--- START ---
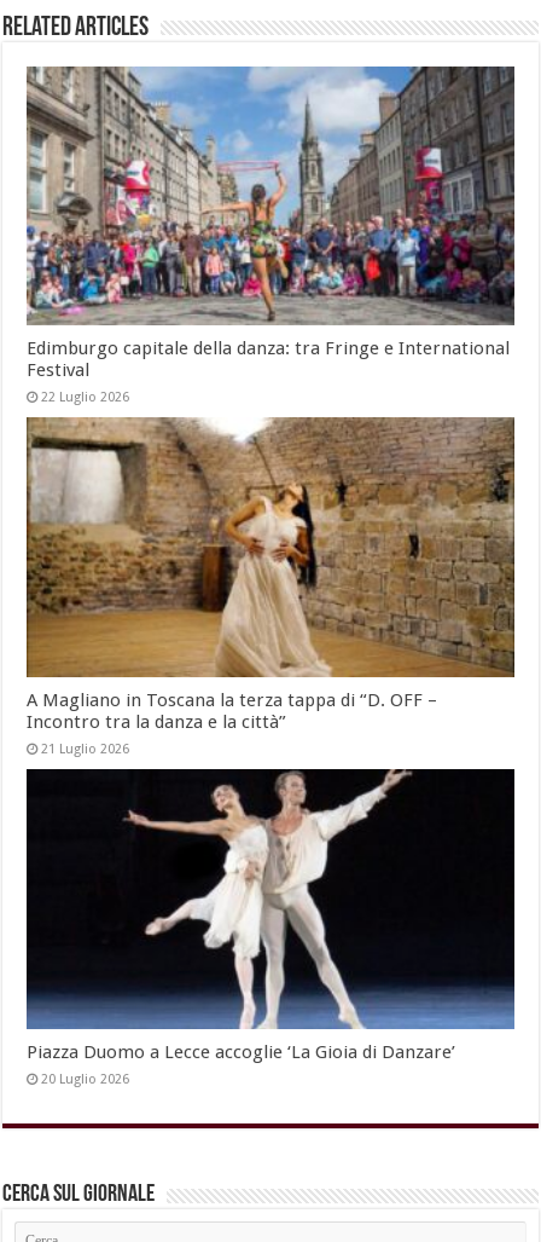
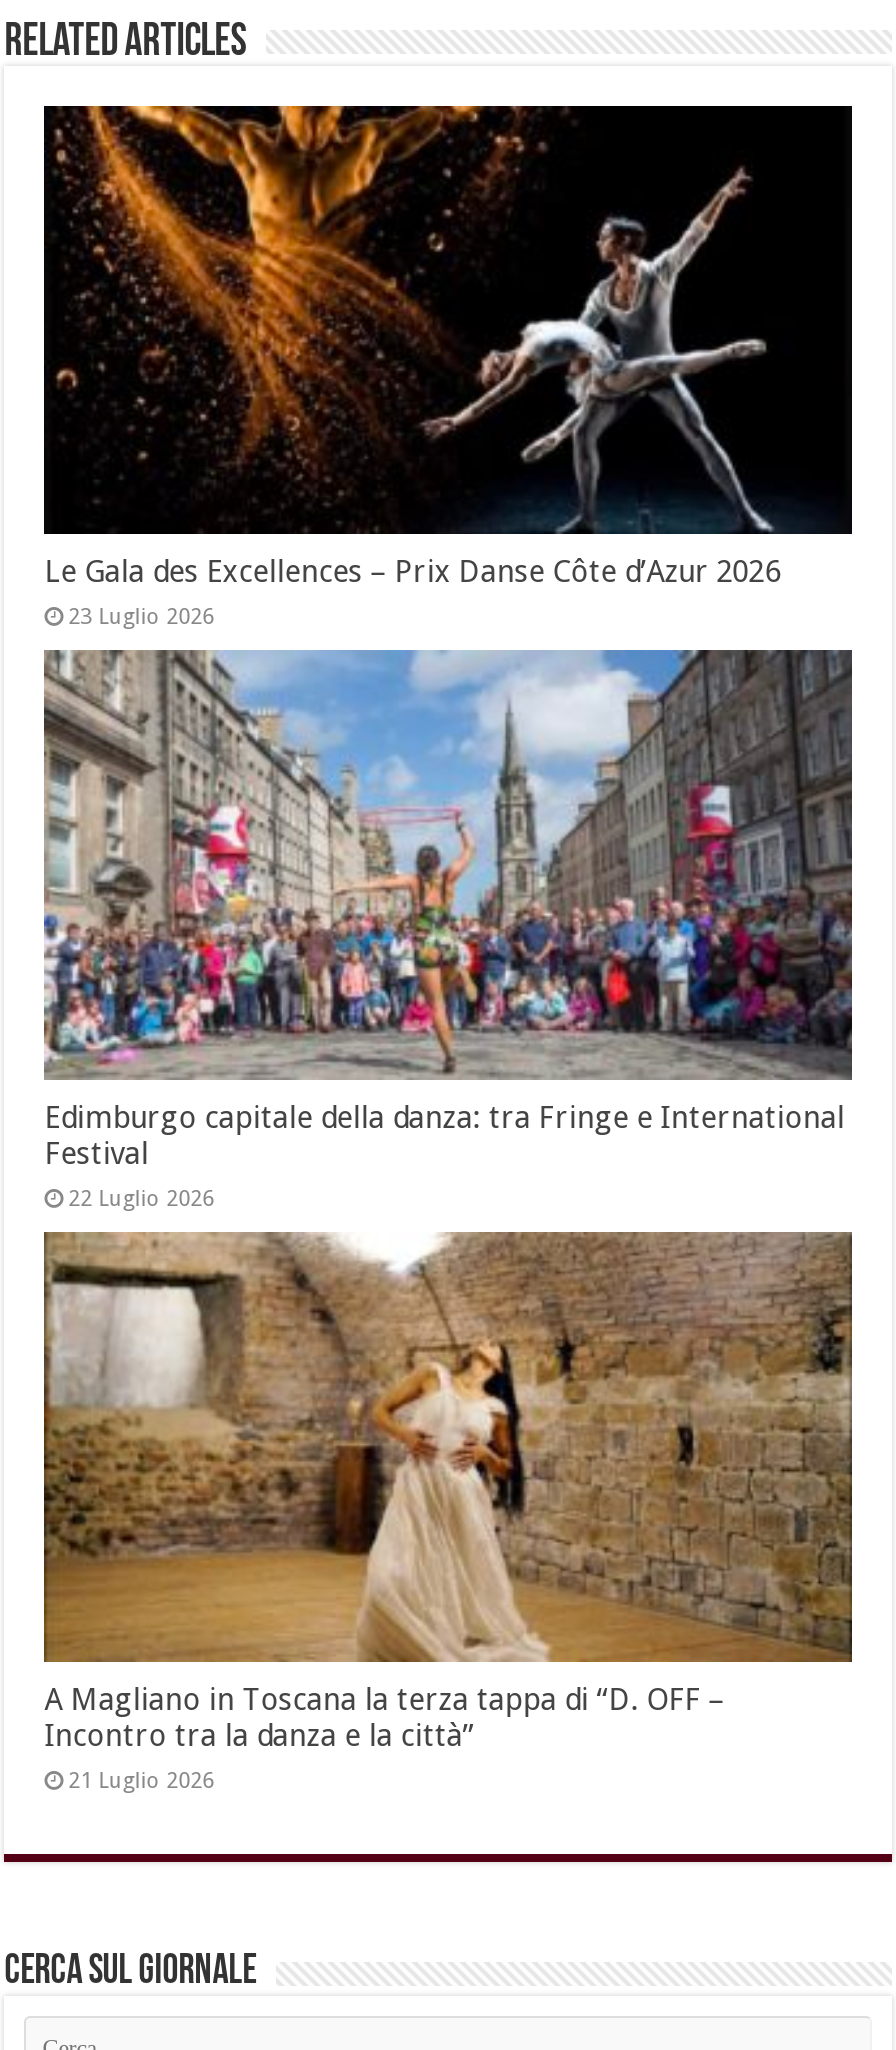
none -> [42,104,854,631] [image] | Le Gala des Excellences – Prix Danse Côte d’Azur 2026 | 23 Luglio 2026
moved [24,63,517,757] -> [40,646,856,1794]: [image] | Edimburgo capitale della danza: tra Fringe e International | Festival | 22 Luglio 2026 | A Magliano in Toscana la terza tappa di “D. OFF – | Incontro tra la danza e la città” | 21 Luglio 2026
[25,768,516,1087] [image] | Piazza Duomo a Lecce accoglie ‘La Gioia di Danzare’ | 20 Luglio 2026 -> none

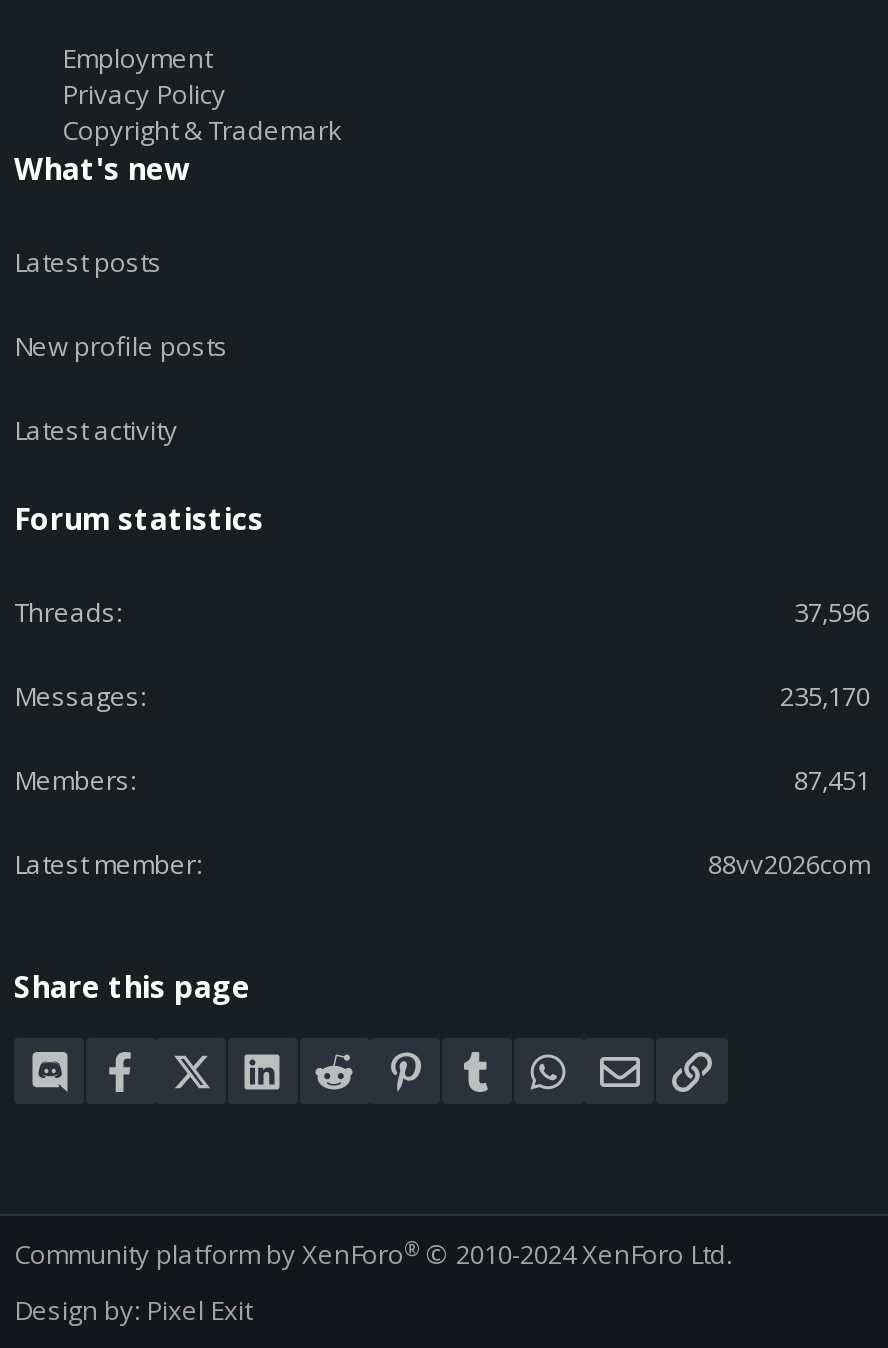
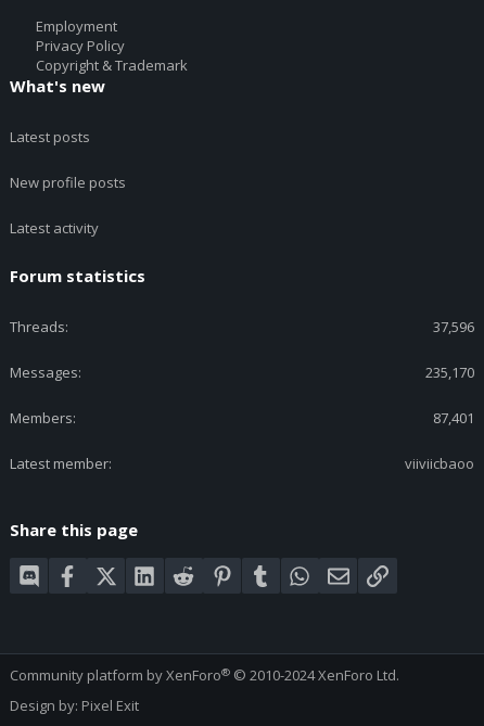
[794,761,870,797] 87,451 -> [433,408,474,427] 87,401
[708,845,870,881] 88vv2026com -> [405,453,474,473] viiviicbaoo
--- END ---
WHAT YOU ARE ASKED TO DO:
Go through the entries and filter for lines holding the word "none"; copy each match.

FINISHED EXERCISE:
none -> [42,104,854,631] [image] | Le Gala des Excellences – Prix Danse Côte d’Azur 2026 | 23 Luglio 2026
[25,768,516,1087] [image] | Piazza Duomo a Lecce accoglie ‘La Gioia di Danzare’ | 20 Luglio 2026 -> none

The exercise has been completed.